DATABASE optimization insert and search - mysql

I was having an argument with a friend of mine. Suppose we have a db table with a userid and some other fields. This table might have a lot of rows. Let's suppose also that by design we limit the records for each userid in the table to about 50.My friend suggested that if I under every row for each userid one after another the lookup would be faster e.g
userid otherfield
1 .........
1 .........
.....until 50...
2 ........
etc. So when a user id 1 is created I pre-popopulate the 50 table's rows to with null values...etc. The idea is that if I know the amount of rows and find the first row with userid =1 I just have to look the next 49 an voila I don't have to search the whole table. Is this correct?can this be done without indexing? Is the pre-population an expensive process?Is there a performance difference if I just inserted in old fashioned way like
1 ........
2 ........
2 ........
1 ........
etc?

To answer a performance question like this, you should run performance tests on the different configurations.
But, let me make a few points.
First, although you might know that the records for a given id are located next to each other, the database does not know this. So, if you are searching for one user -- without an index -- then the engine needs to search through all the records (unless you have a limit clause in the query).
Second, if the data is fixed length (numeric and dates), the populating it with values after populating it with NULL values will occupy the same space on the page.
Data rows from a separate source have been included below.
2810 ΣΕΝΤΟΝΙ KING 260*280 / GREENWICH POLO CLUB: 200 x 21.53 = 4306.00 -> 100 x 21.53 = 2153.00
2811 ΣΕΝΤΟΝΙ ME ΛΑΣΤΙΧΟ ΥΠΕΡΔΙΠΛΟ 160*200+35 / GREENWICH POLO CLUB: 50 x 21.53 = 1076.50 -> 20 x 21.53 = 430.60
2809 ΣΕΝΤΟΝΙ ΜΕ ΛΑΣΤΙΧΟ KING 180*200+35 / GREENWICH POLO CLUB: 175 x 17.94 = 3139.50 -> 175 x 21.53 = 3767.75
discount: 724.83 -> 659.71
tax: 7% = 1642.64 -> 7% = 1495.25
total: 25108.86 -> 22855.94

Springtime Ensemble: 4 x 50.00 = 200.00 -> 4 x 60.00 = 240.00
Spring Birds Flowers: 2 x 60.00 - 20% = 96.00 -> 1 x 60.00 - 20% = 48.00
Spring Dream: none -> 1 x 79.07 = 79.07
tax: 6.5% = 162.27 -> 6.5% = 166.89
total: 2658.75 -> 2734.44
But, if the data is variable length, then a given page will be filled with empty records. When you modify the records with real values, you will get page split.
What you are trying to do is to outsmart the database engine. This isn't necessary, because MySQL provides indexes, which provide almost all the benefits that you are describing.
Now, having said that, there is some performance benefit from having all the records for a user being co-located. If a user has 50 records, then reading the records with an index would typically require loading 50 pages into memory. If the records are co-located, then only one or two records would need to be read. Typically, this would be a very small performance gain, because most frequently accessed tables fit into memory. There might be some circumstances where the performance gain is worth it.

Related

Whether or not SQL query (SELECT) continues or stops reading data from table when find the value

Greeting,
My question; Whether or no sql query (SELECT) continues or stops reading data (records) from table when find the value that I was looking for?
referance: "In order to return data for this query, mysql must start at the beginning of the disk data file, read in enough of the record to know where the category field data starts (because long_text is variable length), read this value, see if it satisfies the where condition (and so decide whether to add to the return record set), then figure out where the next record set is, then repeat."
link for referance: http://www.verynoisy.com/sql-indexing-dummies/#how_the_database_finds_records_normally
In general you don't know and you don't care, but you have to adapt when queries take too long to execute. When you do something like
select a,b,c from mytable where a=3 and b=5
then the database engine has a couple of options to optimize. When all these options fail, then it will do a "full table scan" - which means, it will have to examine the entire table to see which rows are eligible. When you have indices on e.g. column a then the database engine can optimize the search because it can pre-select rows where a has value 3. So, in general, make sure that you have indices for the columns that are most searched. (Perversely, some database engines get confused when you have too many indices and will fall back to a full table scan because they've lost their way...)
As to whether or not the scanning stops: In general, the database engine has to examine all data in the table (hopefully aided by indices) and won't stop after having found just one hit. If you want just the first hit, use a limit 1 clause to make sure that your result set has only one outcome. But then again, if you have a sort by clause, the database engine cannot stop after the first hit, there might be next ones that should get priority given the sorting.
Summarizing, how the db engine does its scan depends on how smart it is, what indices are available etc.. If your select queries take too long then consider re-organizing your indices, writing your select statements differently, or rebuilding the table.
The RDBMS reading data from disk is something you cannot know, you should not care and you must not rely on.
The issue is too broad to get a precise answer. The engine reads data from storage in blocks, a block can contain records that are not needed by the query at hand. If all the columns needed by the query is available in an index, the RDBMS won't even read the data file, it will only use the index. The data it needs could already be cached in memory (because it was read during the execution of a previous query). The underlying OS and the storage media also keep their own caches.
On a busy system, all these factors could lead to very different storage access patterns while running the same query several times on a couple of minutes apart.
Yes it scans the entire file. Unless you put something like
select * from user where id=100 limit 1
This of course will still search entire rows if id 100 is the last record.
If id is a primary key it will automatically be indexed and searching would be optimized
I'm sorry... I thought the table.
I will change question and I will explain it in the following image;
I understand that in CASE 1 all columns must be read with each iteration.
My question is: If it's the same in the CASE 2 or columns that are not selected in the query are excluded from reading in each iteration.
Also, are the both queries are the some in performance perspective?
Clarify:
CASE: 1 In first CASE select print all data
CASE: 2 In second CASE select print columns first_name and last_name
Whether in CASE 2 mysql server (SQL query) reads only columns first_name, last_name or read the entire table to get that data(rows)=(first_name, last_name)?
An interest of me how the server reads table row in CASE 1 and CASE 2?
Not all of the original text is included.